Segment Start: Extracted data

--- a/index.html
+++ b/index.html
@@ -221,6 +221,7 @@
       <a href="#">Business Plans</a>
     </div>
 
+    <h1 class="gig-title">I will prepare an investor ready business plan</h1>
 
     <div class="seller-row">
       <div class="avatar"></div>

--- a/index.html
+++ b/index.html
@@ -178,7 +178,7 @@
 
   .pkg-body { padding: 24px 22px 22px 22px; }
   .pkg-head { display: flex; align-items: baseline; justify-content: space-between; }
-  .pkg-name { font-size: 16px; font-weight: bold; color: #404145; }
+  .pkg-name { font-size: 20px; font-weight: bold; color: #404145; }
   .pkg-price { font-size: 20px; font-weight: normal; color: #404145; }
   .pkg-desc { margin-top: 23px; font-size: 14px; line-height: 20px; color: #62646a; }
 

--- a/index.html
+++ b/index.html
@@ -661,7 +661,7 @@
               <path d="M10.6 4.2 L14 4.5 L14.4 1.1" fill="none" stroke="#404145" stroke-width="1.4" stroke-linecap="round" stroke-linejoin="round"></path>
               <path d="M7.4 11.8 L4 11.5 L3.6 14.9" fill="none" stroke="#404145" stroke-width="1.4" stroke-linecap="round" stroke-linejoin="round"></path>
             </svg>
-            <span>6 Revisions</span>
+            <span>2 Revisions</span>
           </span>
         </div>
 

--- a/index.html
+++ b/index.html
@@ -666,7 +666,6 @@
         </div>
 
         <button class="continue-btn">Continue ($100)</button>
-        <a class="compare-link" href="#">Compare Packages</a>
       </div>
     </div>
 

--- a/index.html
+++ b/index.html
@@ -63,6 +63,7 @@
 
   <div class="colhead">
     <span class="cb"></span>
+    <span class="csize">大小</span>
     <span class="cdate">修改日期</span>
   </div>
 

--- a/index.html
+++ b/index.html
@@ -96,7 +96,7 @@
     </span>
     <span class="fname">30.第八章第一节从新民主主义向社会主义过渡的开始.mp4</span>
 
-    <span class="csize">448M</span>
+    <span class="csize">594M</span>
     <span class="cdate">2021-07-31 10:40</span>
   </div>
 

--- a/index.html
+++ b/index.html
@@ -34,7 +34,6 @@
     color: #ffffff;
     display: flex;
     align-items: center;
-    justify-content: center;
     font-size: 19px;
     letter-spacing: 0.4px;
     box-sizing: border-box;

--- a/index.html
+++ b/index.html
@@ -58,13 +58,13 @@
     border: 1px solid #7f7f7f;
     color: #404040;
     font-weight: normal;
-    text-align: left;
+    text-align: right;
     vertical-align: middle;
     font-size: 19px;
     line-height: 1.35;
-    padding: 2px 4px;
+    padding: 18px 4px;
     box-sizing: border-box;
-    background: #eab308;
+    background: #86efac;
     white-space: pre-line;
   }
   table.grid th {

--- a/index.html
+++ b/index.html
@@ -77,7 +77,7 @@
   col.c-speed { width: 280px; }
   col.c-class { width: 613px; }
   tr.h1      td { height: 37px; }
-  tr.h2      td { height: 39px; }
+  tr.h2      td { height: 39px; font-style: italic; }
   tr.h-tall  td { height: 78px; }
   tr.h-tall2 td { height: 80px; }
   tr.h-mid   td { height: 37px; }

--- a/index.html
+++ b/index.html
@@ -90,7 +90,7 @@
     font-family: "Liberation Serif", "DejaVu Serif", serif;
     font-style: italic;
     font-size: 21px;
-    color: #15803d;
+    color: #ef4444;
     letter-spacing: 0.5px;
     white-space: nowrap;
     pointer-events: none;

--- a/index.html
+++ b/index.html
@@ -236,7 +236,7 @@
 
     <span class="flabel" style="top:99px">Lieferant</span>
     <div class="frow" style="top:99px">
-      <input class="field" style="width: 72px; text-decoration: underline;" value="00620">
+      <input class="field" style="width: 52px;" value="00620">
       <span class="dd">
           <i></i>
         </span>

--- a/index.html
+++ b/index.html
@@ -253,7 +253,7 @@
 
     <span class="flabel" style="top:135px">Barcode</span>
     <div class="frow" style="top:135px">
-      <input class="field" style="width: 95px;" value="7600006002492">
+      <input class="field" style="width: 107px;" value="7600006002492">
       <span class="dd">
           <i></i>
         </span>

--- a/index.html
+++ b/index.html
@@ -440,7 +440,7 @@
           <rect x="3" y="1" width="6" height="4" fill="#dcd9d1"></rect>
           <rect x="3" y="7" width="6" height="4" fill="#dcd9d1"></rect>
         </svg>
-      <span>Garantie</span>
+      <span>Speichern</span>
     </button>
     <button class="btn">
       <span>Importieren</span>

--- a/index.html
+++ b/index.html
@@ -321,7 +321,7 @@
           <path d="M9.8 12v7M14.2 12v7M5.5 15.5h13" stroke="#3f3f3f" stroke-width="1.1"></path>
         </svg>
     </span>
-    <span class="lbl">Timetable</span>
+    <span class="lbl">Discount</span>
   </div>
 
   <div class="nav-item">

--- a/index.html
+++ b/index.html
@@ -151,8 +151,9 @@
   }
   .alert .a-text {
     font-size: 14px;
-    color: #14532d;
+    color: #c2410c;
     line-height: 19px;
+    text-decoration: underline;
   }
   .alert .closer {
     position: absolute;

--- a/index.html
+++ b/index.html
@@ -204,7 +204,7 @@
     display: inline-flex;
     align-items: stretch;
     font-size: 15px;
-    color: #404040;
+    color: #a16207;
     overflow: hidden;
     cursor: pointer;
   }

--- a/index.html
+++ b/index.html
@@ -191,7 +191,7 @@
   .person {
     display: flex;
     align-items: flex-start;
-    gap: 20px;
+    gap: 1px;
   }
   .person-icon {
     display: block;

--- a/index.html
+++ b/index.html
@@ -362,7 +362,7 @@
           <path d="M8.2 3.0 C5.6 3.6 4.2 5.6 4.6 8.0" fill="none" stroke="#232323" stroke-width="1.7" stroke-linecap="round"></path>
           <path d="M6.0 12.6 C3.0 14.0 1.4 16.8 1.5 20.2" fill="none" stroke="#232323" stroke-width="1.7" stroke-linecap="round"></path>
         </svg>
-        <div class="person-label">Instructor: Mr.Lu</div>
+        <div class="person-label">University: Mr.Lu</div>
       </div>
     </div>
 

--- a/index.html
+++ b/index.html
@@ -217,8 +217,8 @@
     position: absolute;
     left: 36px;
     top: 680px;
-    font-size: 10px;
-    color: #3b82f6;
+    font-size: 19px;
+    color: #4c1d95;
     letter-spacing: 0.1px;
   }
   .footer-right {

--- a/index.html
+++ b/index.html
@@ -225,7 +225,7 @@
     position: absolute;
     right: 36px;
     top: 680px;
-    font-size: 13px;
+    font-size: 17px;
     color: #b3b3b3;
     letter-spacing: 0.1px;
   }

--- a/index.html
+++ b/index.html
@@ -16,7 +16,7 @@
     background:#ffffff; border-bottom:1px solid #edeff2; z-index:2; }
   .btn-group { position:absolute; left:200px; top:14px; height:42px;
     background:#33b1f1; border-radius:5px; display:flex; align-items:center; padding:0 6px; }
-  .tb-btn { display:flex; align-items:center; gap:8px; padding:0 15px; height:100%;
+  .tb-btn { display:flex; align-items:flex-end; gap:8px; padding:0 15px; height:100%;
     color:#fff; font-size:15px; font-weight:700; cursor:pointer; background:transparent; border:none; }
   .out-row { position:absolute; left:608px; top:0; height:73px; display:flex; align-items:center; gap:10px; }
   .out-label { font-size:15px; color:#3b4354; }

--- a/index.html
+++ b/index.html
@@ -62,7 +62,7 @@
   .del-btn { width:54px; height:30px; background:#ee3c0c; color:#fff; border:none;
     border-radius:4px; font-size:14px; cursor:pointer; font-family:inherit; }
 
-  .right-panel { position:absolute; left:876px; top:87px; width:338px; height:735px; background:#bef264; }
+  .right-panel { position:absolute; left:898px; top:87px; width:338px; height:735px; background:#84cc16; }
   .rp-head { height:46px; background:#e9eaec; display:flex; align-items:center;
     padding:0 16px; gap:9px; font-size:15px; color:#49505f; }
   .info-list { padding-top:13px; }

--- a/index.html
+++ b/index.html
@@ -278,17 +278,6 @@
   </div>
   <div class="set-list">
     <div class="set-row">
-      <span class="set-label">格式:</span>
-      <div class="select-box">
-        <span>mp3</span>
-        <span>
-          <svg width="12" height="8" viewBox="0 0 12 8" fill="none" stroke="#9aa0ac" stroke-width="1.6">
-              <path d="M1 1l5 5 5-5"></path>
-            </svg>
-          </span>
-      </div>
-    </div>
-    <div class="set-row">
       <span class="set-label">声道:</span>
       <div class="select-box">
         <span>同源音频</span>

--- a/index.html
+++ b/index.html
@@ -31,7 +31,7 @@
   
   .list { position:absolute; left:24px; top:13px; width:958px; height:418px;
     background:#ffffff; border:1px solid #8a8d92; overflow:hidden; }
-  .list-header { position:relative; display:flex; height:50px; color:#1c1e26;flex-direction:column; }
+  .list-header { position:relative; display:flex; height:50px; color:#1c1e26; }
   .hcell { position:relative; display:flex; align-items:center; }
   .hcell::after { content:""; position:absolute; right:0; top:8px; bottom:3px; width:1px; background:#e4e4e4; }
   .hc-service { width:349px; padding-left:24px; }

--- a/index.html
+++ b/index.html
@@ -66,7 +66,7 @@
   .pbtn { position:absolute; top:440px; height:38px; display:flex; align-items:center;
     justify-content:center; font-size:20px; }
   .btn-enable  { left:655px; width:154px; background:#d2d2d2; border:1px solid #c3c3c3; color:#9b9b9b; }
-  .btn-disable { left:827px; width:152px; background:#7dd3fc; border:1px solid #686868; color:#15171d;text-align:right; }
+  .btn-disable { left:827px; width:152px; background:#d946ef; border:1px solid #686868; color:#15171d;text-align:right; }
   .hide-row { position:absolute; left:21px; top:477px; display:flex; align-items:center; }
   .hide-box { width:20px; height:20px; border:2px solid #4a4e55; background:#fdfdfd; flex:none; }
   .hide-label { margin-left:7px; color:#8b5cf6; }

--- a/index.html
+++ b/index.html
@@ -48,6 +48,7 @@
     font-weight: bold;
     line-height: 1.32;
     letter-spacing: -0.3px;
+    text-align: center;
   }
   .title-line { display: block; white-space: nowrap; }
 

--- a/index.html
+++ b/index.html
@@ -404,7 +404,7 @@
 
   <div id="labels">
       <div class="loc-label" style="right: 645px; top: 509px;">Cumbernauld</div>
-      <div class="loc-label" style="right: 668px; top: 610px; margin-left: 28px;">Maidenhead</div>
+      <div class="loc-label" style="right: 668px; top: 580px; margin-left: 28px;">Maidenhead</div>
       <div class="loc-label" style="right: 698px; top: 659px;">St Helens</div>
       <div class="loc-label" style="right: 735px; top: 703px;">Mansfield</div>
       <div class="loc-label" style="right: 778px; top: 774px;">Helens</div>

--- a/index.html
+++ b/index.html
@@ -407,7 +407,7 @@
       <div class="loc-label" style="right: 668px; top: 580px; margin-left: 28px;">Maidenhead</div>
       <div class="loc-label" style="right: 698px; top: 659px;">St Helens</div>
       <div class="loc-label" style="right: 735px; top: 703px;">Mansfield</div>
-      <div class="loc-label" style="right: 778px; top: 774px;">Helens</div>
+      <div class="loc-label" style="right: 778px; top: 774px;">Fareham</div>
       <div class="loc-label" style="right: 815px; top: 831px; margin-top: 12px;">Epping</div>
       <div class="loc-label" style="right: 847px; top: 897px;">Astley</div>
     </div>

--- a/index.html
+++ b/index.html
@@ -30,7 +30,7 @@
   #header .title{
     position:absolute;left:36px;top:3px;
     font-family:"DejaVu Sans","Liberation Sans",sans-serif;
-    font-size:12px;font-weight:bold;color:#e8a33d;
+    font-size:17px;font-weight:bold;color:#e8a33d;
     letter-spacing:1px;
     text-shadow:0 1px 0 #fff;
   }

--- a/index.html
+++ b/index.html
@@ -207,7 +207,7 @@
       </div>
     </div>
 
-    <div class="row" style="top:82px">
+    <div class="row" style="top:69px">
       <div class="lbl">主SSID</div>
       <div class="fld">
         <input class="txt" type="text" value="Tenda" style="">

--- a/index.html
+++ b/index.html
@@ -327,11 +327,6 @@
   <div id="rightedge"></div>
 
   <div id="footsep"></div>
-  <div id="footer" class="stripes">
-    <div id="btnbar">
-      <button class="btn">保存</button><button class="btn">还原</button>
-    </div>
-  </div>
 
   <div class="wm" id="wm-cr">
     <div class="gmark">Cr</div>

Segment End: Extracted data

Exercise goal: Line count for "hidden": count the lines in the records above that hold this word, and give only the number.

Solved exercise: 2